After discussing my various lizard sightings with Hayley in the office, she told me of a picnic site she had been to where there were loads of Goannas to be seen. Apparently they seemed quite used to humans and when she went there, there were several of them just wandering about the site amongst all the picnicers. Now it has taken me a while to find out exactly what a goanna is. You hear the word a fair bit in Australia and I was always (perhaps stupidly because being a reptile enthusiast I should really know) under the impression it was an Aussie word for Iguana. Anyway, after asking a few Aussies and getting nothing more than “it’s a big lizard” I googled it to discover a goanna is in fact a monitor. “Cool as” I thought. I definitely want to get me a look at one of those little beauties. I didn’t know what sort of monitors they would be but I was damn sure going to find out.

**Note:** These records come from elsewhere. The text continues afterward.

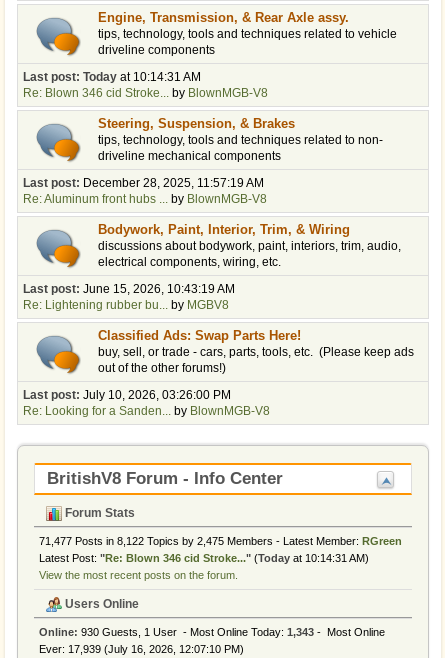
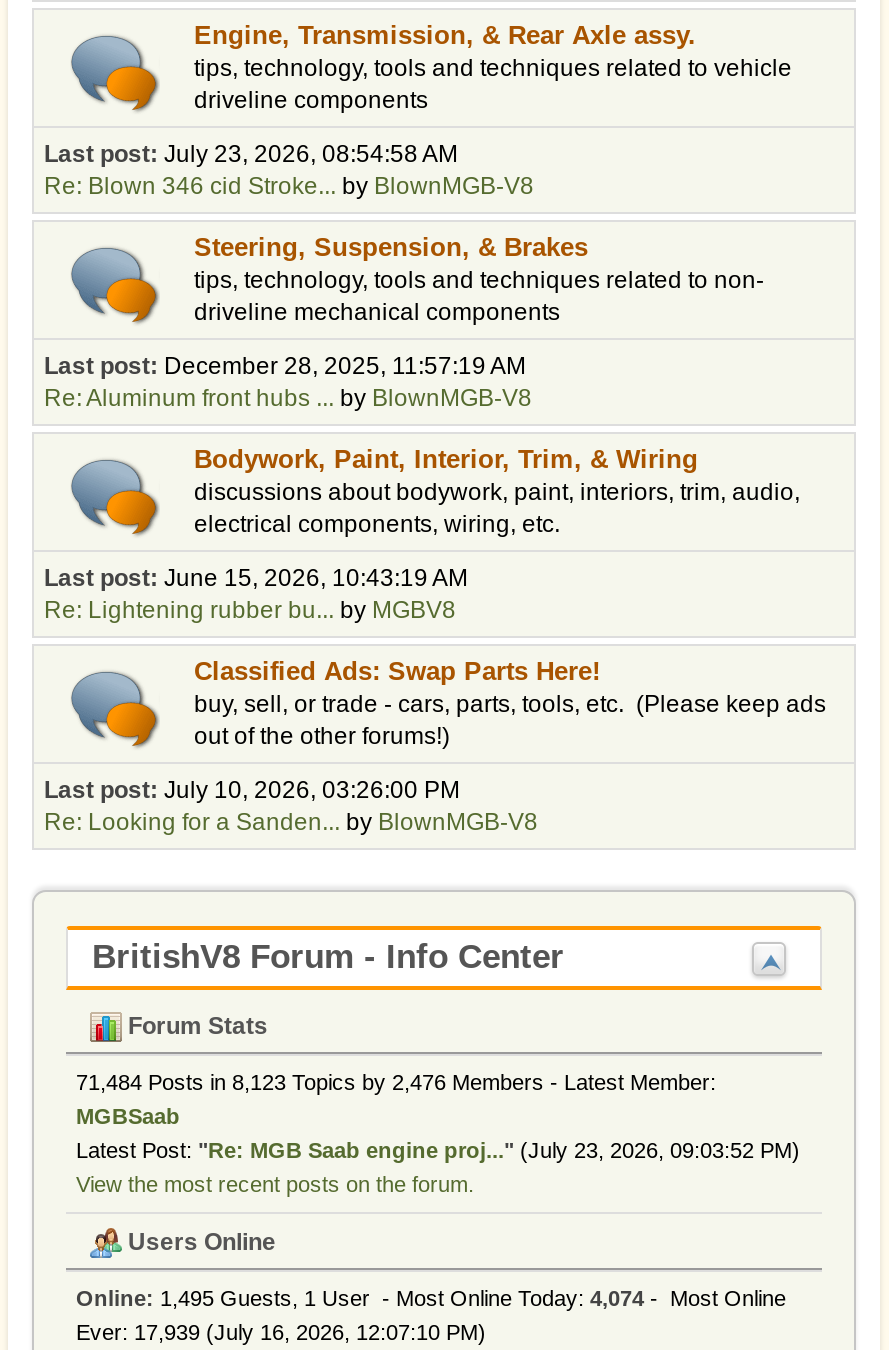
- Last post: Today at 10:14:31 AM
+ Last post: July 23, 2026, 08:54:58 AM

- 71,477 Posts in 8,122 Topics by 2,475 Members - Latest Member: RGreen
- Latest Post: "Re: Blown 346 cid Stroke..." (Today at 10:14:31 AM)
+ 71,484 Posts in 8,123 Topics by 2,476 Members - Latest Member:
+ MGBSaab
+ Latest Post: "Re: MGB Saab engine proj..." (July 23, 2026, 09:03:52 PM)

- Online: 930 Guests, 1 User - Most Online Today: 1,343 - Most Online
+ Online: 1,495 Guests, 1 User - Most Online Today: 4,074 - Most Online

So, last Sunday (30th March) was a pretty fine hot sunny day and Mat and I had gone for little drive up to Cottage Point to see the scenery in the daylight (last time we went by the light of a full moon but I haven’t got around to writing a post on that yet). After a drink and ice cream at the yachting club we decided to hunt down the picnic sight that Hayley had said was nearby. I had a look on the map and saw a picnic site symbol a few Ks down the Coal & Candle Creek at Illawong Bay so this is where we headed.

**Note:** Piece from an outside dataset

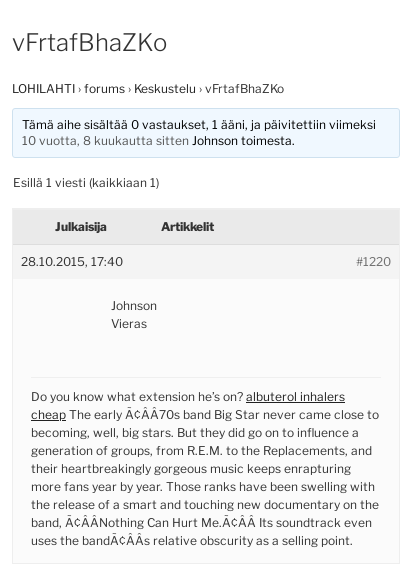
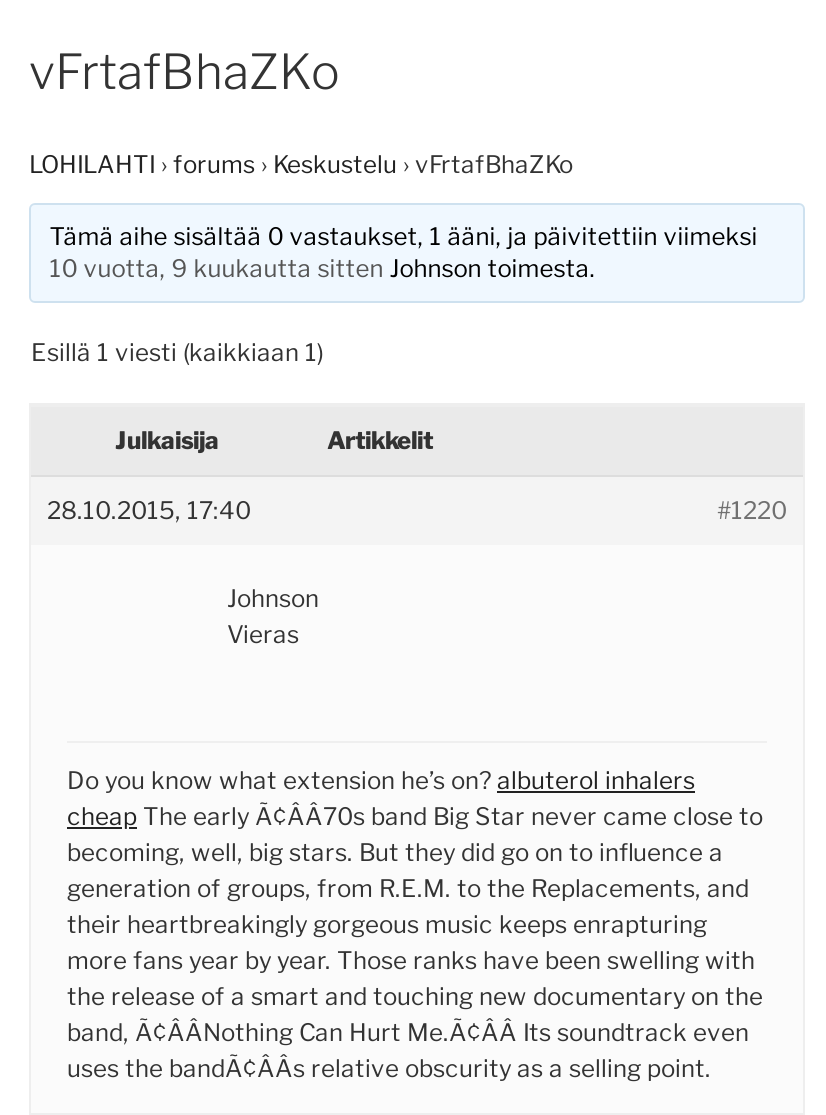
- 10 vuotta, 8 kuukautta sitten Johnson toimesta.
+ 10 vuotta, 9 kuukautta sitten Johnson toimesta.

No sooner than we had spotted the picnic site and turned in Mat spotted something crossing the path ahead. I leapt out as Mat parked up and sure enough, we had us our first goanna sighting:
Well, what a fantastic result! I was hopeful that we would see one but didn’t expect it to be quite that easy. After going home and downloading our pictures I googled Australian monitors to find out exactly what species he was. It turns out he was a Lace Monitor (Varanus varius) which is Australia’s second largest lizard growing anywhere from 1.5 to 2 metres in length. They can be found all along the east coast living in forests and coastal tablelands and spend a lot of their time up trees, hence their other common name, Tree Goanna! Apparently they are also very good at adapting and in some areas have learnt to scavenge food around picnic areas lol, well we know that!
And so my list of Aussie wildlife I have spotted grows steadily longer. I still haven’t seen a snake yet, venomous or otherwise, but hopefully time and a few more walks in the bush will rectify this.